> [Task details]:
Exact repetition of the whole listing is what this exercise asks for.
Entries supplied Block Start
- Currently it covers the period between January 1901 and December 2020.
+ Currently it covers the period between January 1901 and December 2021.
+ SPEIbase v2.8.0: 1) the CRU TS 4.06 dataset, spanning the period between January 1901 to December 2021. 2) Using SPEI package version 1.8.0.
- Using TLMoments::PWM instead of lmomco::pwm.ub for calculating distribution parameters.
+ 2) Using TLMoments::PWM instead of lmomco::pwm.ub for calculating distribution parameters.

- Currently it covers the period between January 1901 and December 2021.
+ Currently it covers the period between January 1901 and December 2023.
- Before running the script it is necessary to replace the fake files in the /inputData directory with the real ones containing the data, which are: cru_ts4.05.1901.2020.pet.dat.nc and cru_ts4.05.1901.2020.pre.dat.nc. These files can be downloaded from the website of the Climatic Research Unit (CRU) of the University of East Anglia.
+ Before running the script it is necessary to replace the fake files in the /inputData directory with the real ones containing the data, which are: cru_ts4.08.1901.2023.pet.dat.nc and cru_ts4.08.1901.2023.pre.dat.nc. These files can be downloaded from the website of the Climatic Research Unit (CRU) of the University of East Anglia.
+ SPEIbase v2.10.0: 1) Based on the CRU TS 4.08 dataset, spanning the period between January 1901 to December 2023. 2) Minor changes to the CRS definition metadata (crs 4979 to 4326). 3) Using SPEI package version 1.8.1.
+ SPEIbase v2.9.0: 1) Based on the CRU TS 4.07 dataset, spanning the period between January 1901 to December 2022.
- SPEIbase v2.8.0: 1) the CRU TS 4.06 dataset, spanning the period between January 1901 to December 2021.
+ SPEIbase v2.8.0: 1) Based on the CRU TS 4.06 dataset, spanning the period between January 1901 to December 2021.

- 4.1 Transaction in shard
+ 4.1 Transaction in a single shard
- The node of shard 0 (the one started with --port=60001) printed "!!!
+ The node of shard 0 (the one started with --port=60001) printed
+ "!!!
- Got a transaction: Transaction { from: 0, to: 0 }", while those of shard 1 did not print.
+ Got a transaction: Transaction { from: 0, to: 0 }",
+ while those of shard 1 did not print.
Entries supplied Block End
> [Solution]:
- Currently it covers the period between January 1901 and December 2020.
+ Currently it covers the period between January 1901 and December 2021.
+ SPEIbase v2.8.0: 1) the CRU TS 4.06 dataset, spanning the period between January 1901 to December 2021. 2) Using SPEI package version 1.8.0.
- Using TLMoments::PWM instead of lmomco::pwm.ub for calculating distribution parameters.
+ 2) Using TLMoments::PWM instead of lmomco::pwm.ub for calculating distribution parameters.

- Currently it covers the period between January 1901 and December 2021.
+ Currently it covers the period between January 1901 and December 2023.
- Before running the script it is necessary to replace the fake files in the /inputData directory with the real ones containing the data, which are: cru_ts4.05.1901.2020.pet.dat.nc and cru_ts4.05.1901.2020.pre.dat.nc. These files can be downloaded from the website of the Climatic Research Unit (CRU) of the University of East Anglia.
+ Before running the script it is necessary to replace the fake files in the /inputData directory with the real ones containing the data, which are: cru_ts4.08.1901.2023.pet.dat.nc and cru_ts4.08.1901.2023.pre.dat.nc. These files can be downloaded from the website of the Climatic Research Unit (CRU) of the University of East Anglia.
+ SPEIbase v2.10.0: 1) Based on the CRU TS 4.08 dataset, spanning the period between January 1901 to December 2023. 2) Minor changes to the CRS definition metadata (crs 4979 to 4326). 3) Using SPEI package version 1.8.1.
+ SPEIbase v2.9.0: 1) Based on the CRU TS 4.07 dataset, spanning the period between January 1901 to December 2022.
- SPEIbase v2.8.0: 1) the CRU TS 4.06 dataset, spanning the period between January 1901 to December 2021.
+ SPEIbase v2.8.0: 1) Based on the CRU TS 4.06 dataset, spanning the period between January 1901 to December 2021.

- 4.1 Transaction in shard
+ 4.1 Transaction in a single shard
- The node of shard 0 (the one started with --port=60001) printed "!!!
+ The node of shard 0 (the one started with --port=60001) printed
+ "!!!
- Got a transaction: Transaction { from: 0, to: 0 }", while those of shard 1 did not print.
+ Got a transaction: Transaction { from: 0, to: 0 }",
+ while those of shard 1 did not print.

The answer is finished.